Nearly a week later Officer Stoen observed a Chevrolet travelling approximately 40 miles per hour in a 25-mile-per-hour zone with the right taillight out and a damaged fender. He followed it and observed it cross over the center line six or seven times. He stopped the Chevrolet.
Defendant emerged from the car, gave a fictitious name and said he did not have a driver’s license. His manner of speech was slow and slurred. Upon request for identification, he said he had just taken his wife to have a baby and that she had everything. He did not remember where he had taken his wife. After a request for his registration, defendant reached beneath the front seat and pulled out the folder portion of a wallet and extracted an expired, temporary driver’s license. The height identification was altered. Noting defendant’s general condition and that the pupils of his eyes appeared pinpointed, the officer concluded that he was under the influence of narcotics and arrested him for being in that condition and for being an unlicensed driver. The officer radioed for another police car.
The officer advised defendant that “he had a right to remain silent at all times and that anything he did say could be used against him in a court of
Upon being advised of his rights, defendant said he knew his rights, and in response to a question said: “I shot just before you got me. . . . I’m a hype and you know it.”

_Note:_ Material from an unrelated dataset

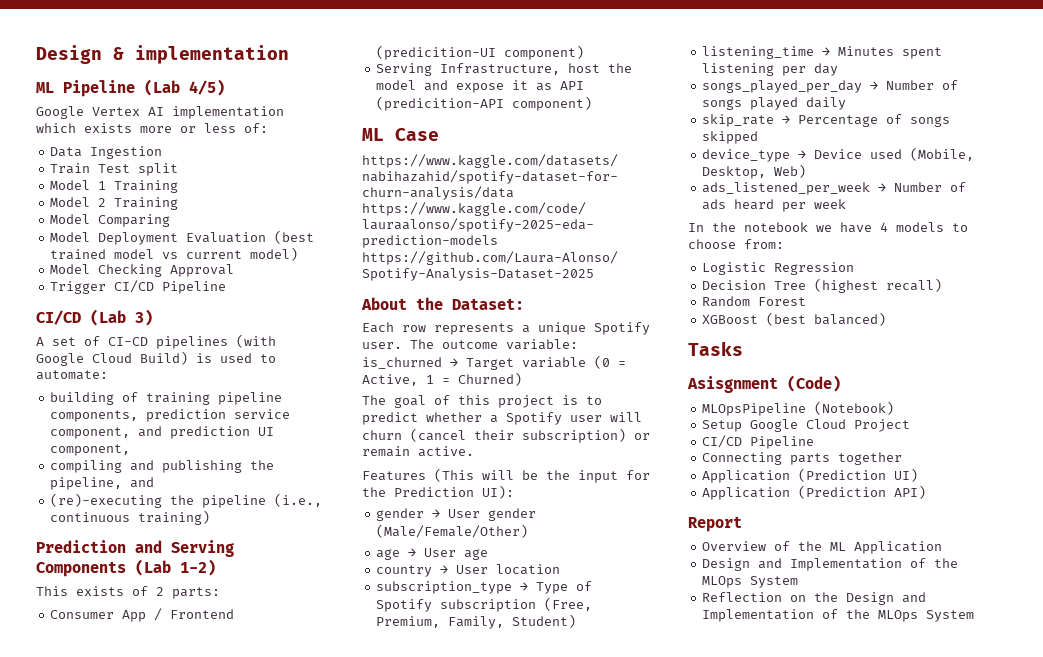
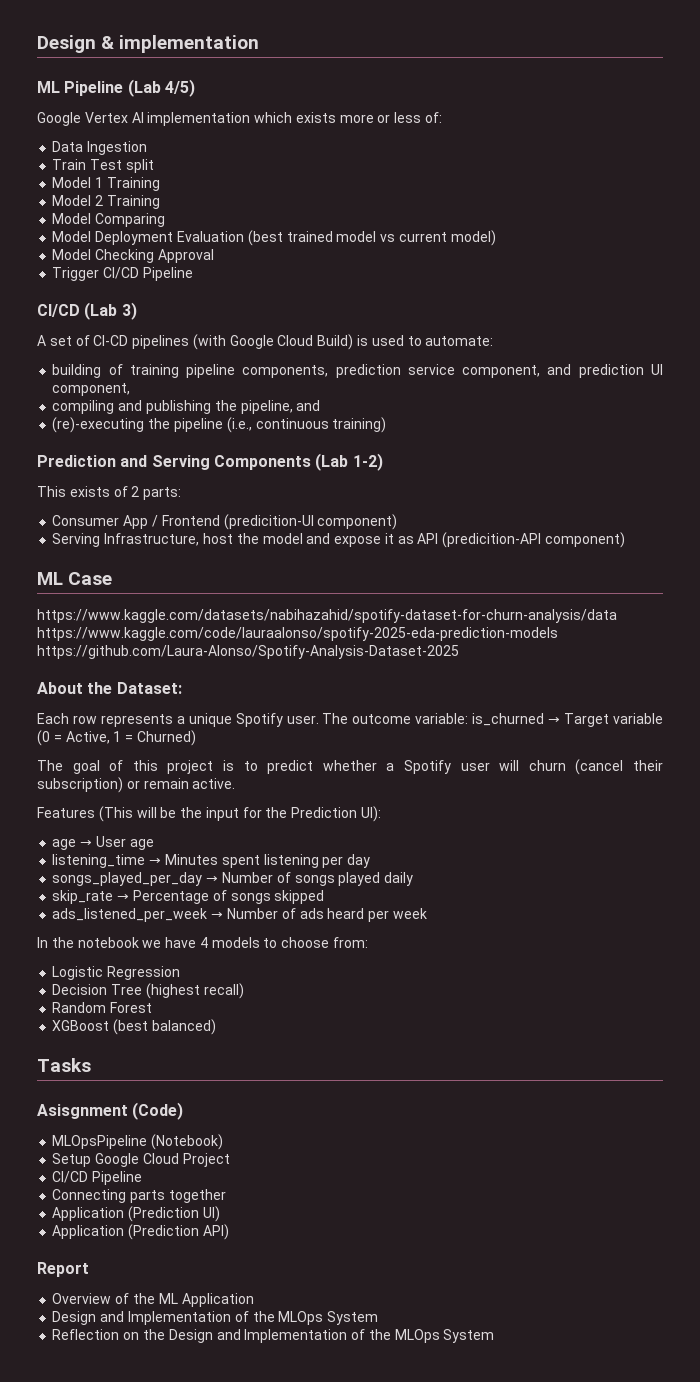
- gender → User gender (Male/Female/Other)
- country → User location
- subscription_type → Type of Spotify subscription (Free, Premium, Family, Student)
- device_type → Device used (Mobile, Desktop, Web)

The officer searched the automobile and found narcotics equipment, a knife, a box containing gloves, a telephone-type workman’s belt with equipment attached, a camera, and a set of blueprints. Beneath the floor mat of the trunk was a license plate and a white bag containing several credit cards bearing the names Helbig and Cascino, and a pink slip to the latter’s car.
Each of the victims of the robbery was shown four photographs and, without the other two knowing her selection, each identified defendant’s photograph. The victims then went to the police station where they observed defendant through a one-way mirror, and in the presence of each other, each identified defendant.
Defendant denied commission of the robberies and testified that he was in another area of the city when the robbery began and returned to his home at a time which was shortly before the robbery was concluded. As to the time he returned home, he was corroborated by his wife and mother. His mother testified that she remembered the day because her daughter-in-law was expecting a child and she (the mother) had gone to her son’s home that evening. Defendant’s wife testified that the date was four days before the birth of her child, that her mother and father-in-law came over for dinner as shown by her calendar, that defendant called at 5 p.m., and came home between 6 p.m. and 6:30 p.m., and that because her father-in-law did not like to drive at night he and her mother-in-law spent the night. She also testified that it was about a two-hour drive from Montebello, where she lived, to Ventura, where the robbery occurred.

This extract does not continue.